### [WHAT TO WORK ON]
Only the lines below between the one holding "margin: 8px auto" and the one holding "text-align: center ->", inclusive, are to be reproduced word for word; the pictures are to be left out.

EXERCISE MATERIALS START

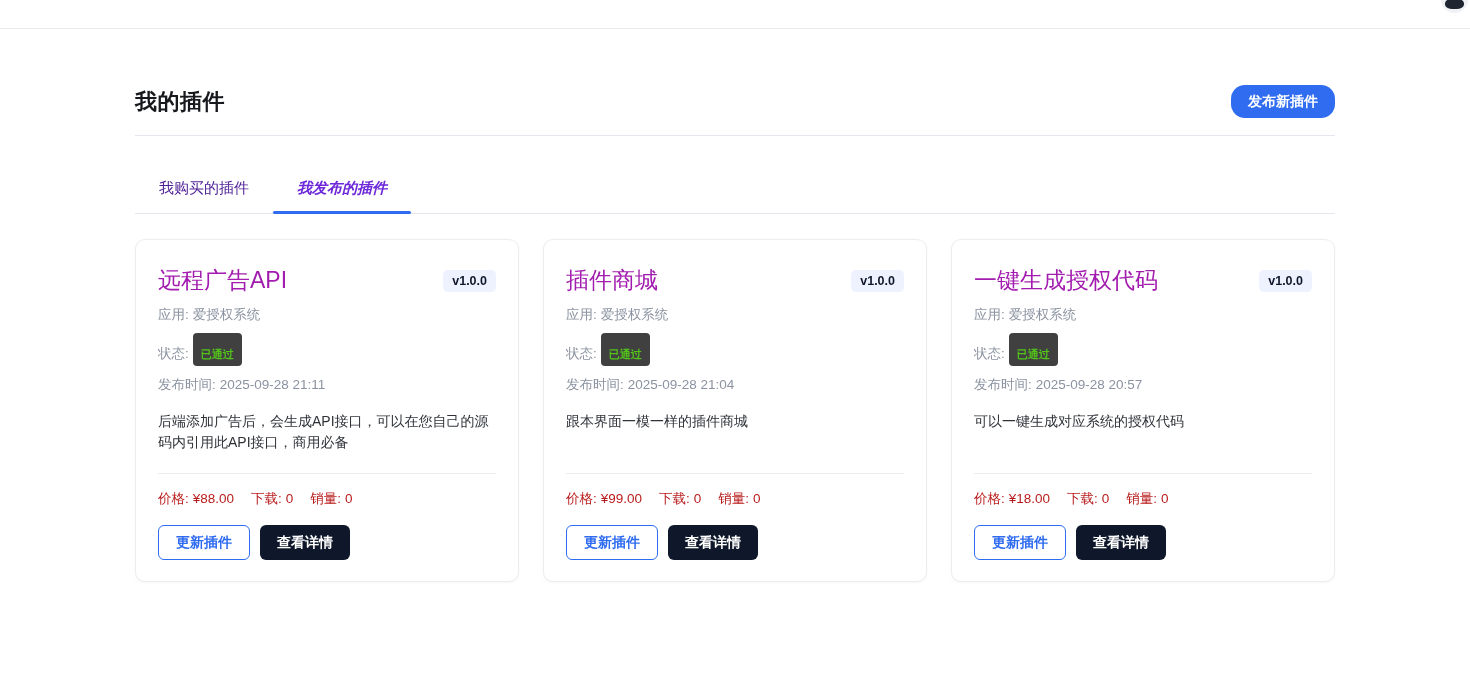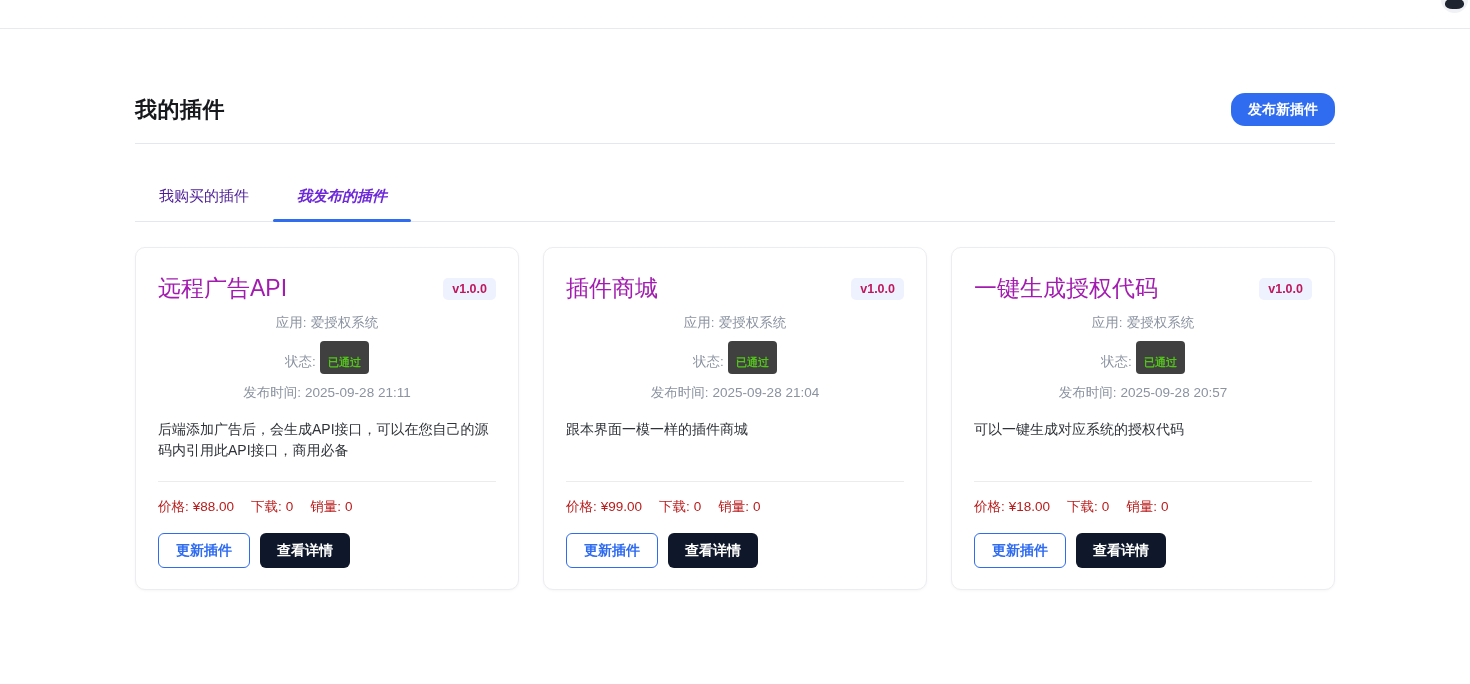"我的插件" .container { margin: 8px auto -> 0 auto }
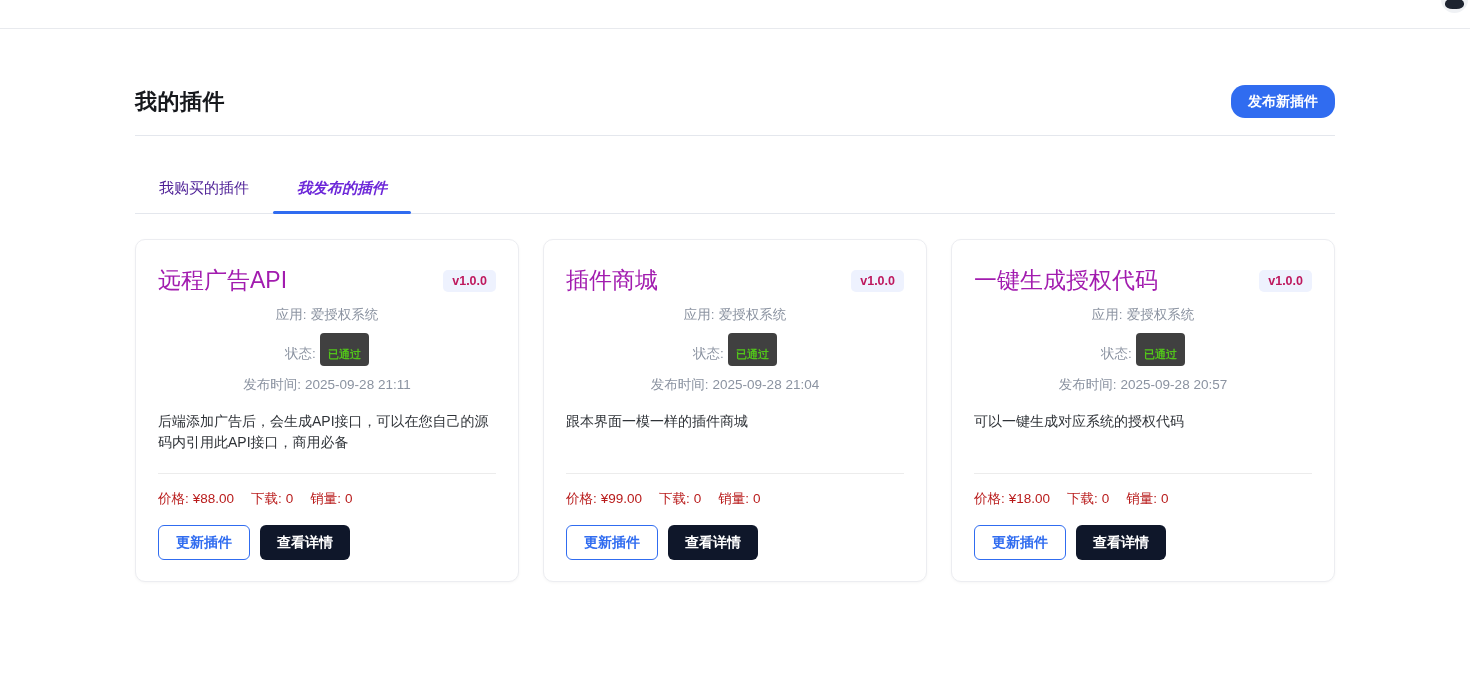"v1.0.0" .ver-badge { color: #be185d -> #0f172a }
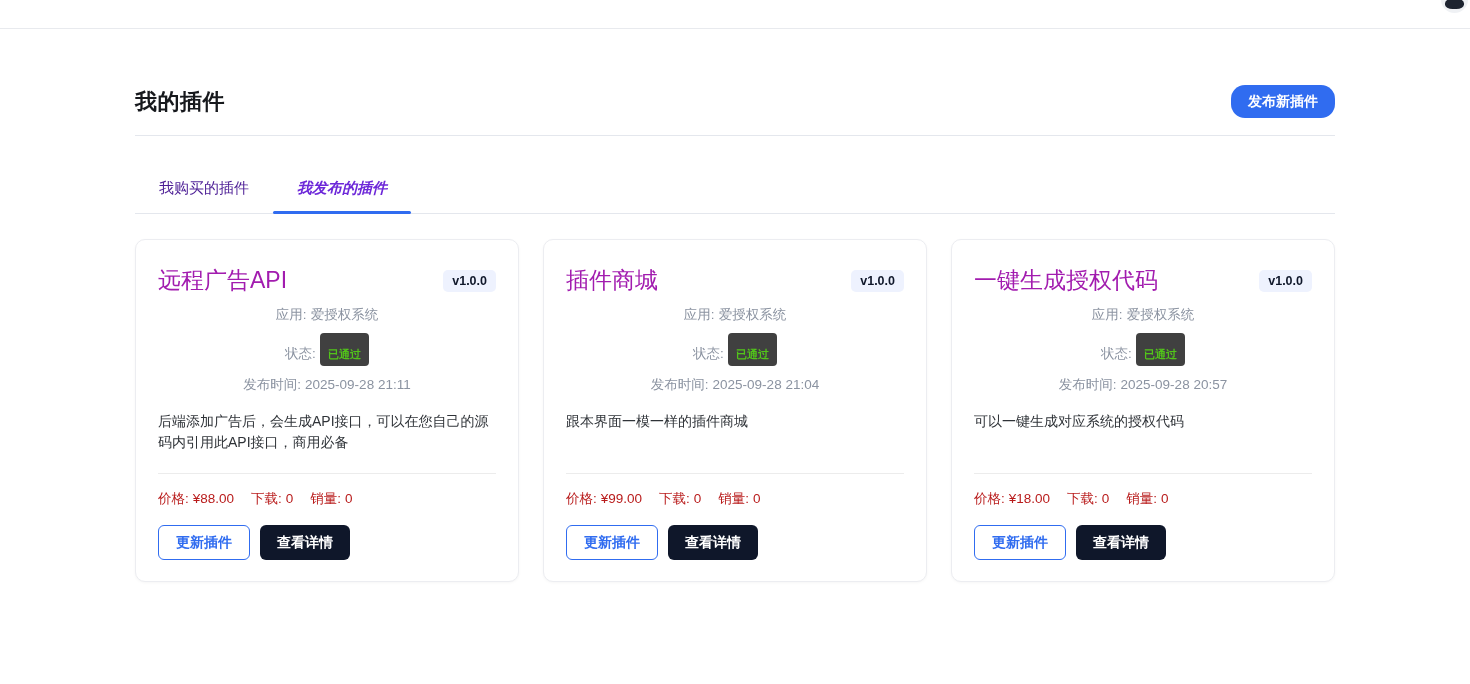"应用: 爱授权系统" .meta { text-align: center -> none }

EXERCISE MATERIALS END
EXERCISE MATERIALS START

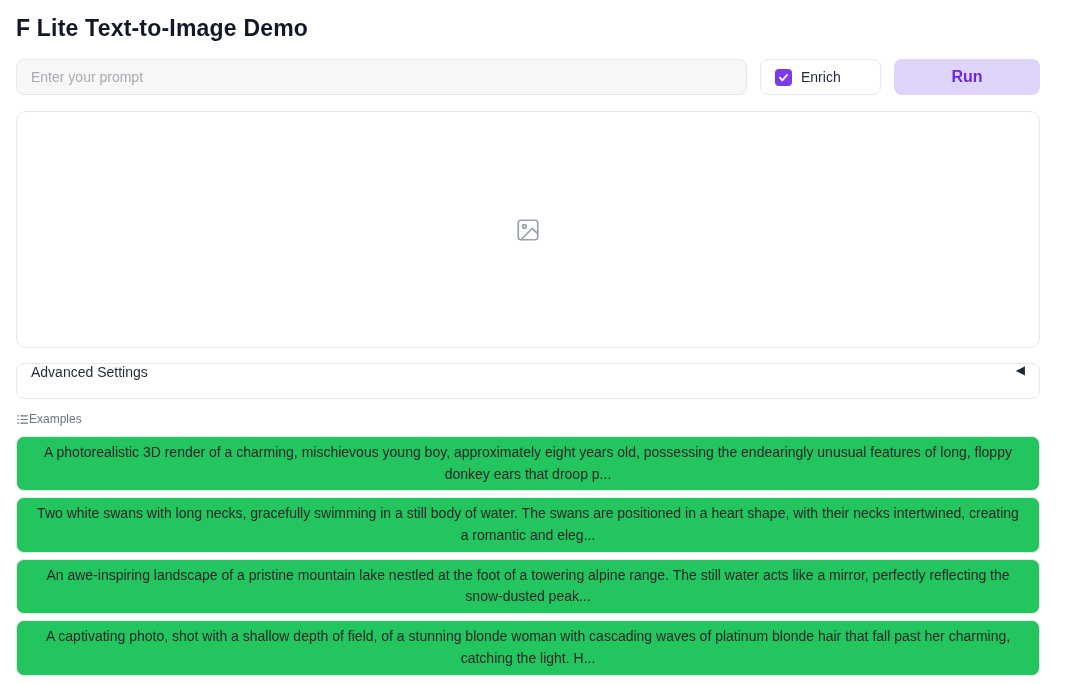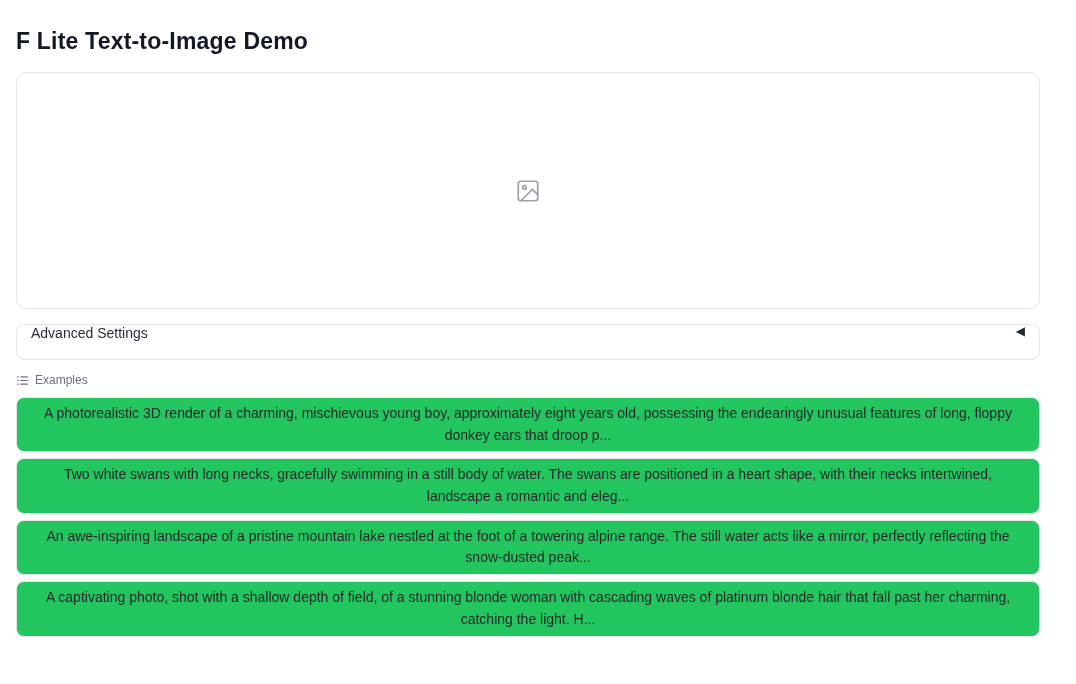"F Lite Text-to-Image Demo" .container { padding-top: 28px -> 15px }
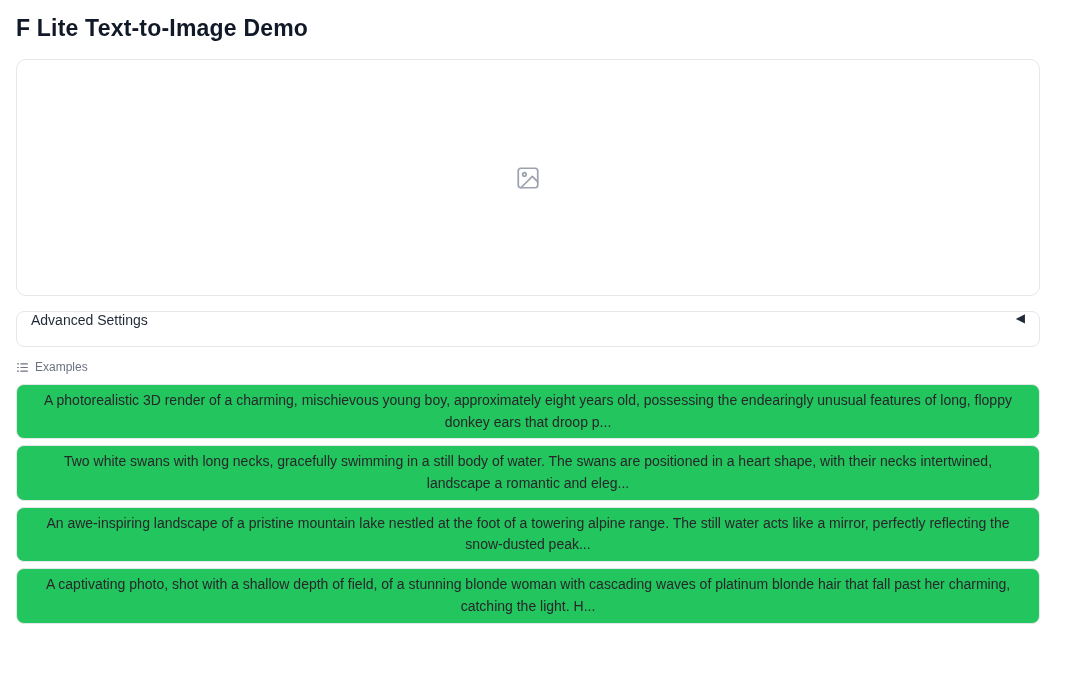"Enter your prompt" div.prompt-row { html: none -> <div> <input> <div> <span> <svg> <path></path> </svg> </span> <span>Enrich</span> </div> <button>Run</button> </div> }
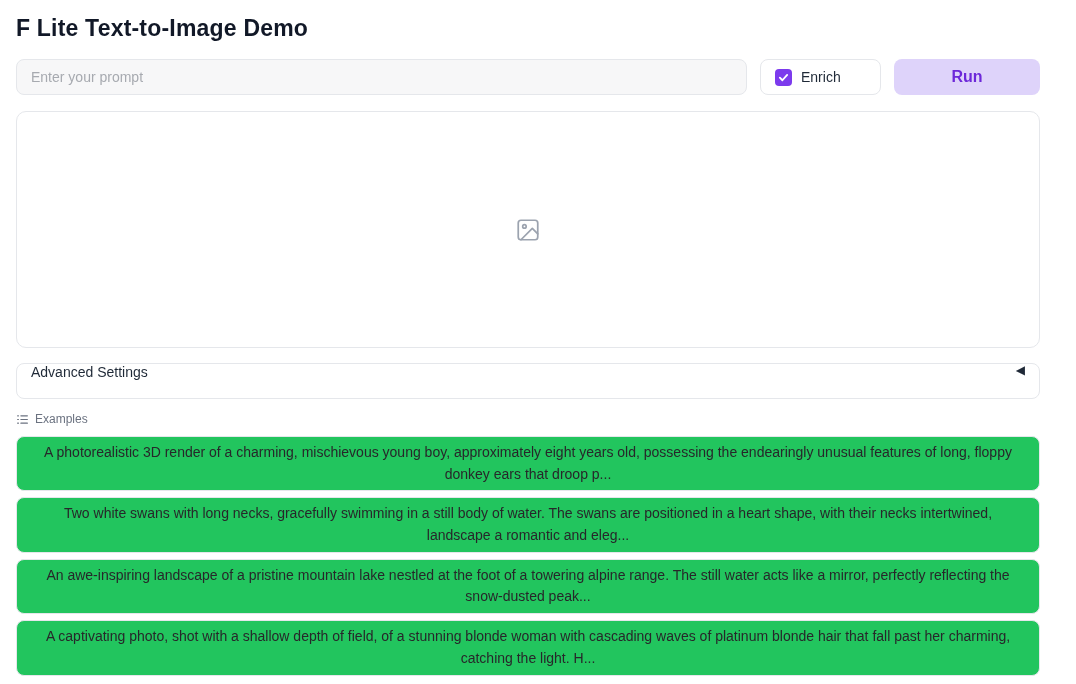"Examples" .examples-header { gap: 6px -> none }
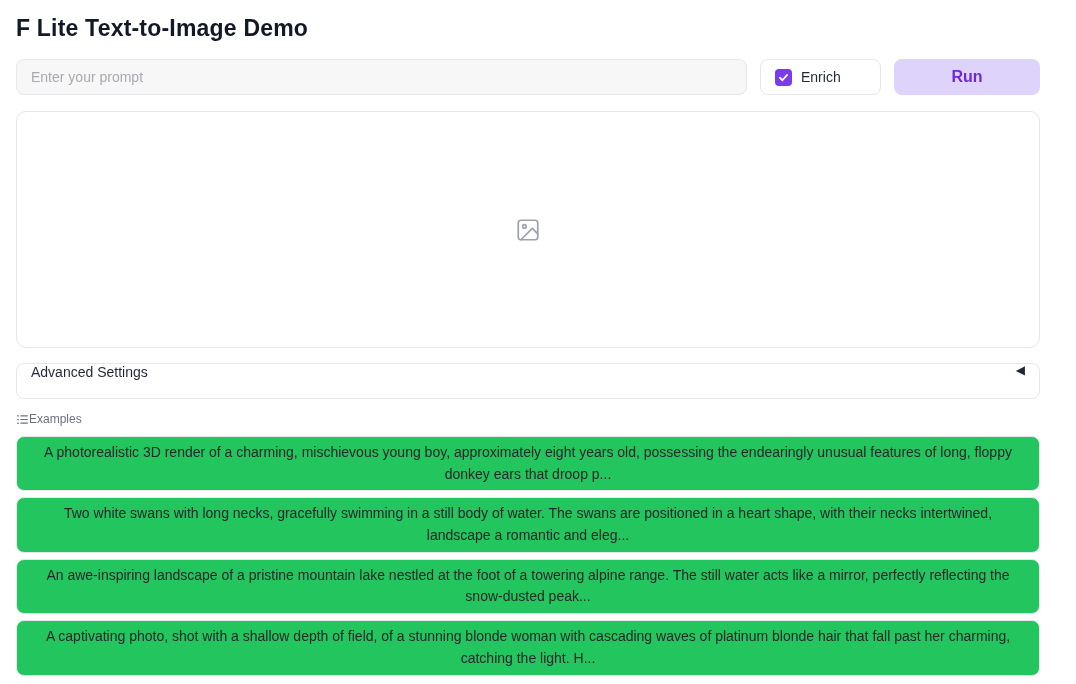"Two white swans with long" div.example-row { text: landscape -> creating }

EXERCISE MATERIALS END

### [EXERCISE SOLUTION]
"我的插件" .container { margin: 8px auto -> 0 auto }
"v1.0.0" .ver-badge { color: #be185d -> #0f172a }
"应用: 爱授权系统" .meta { text-align: center -> none }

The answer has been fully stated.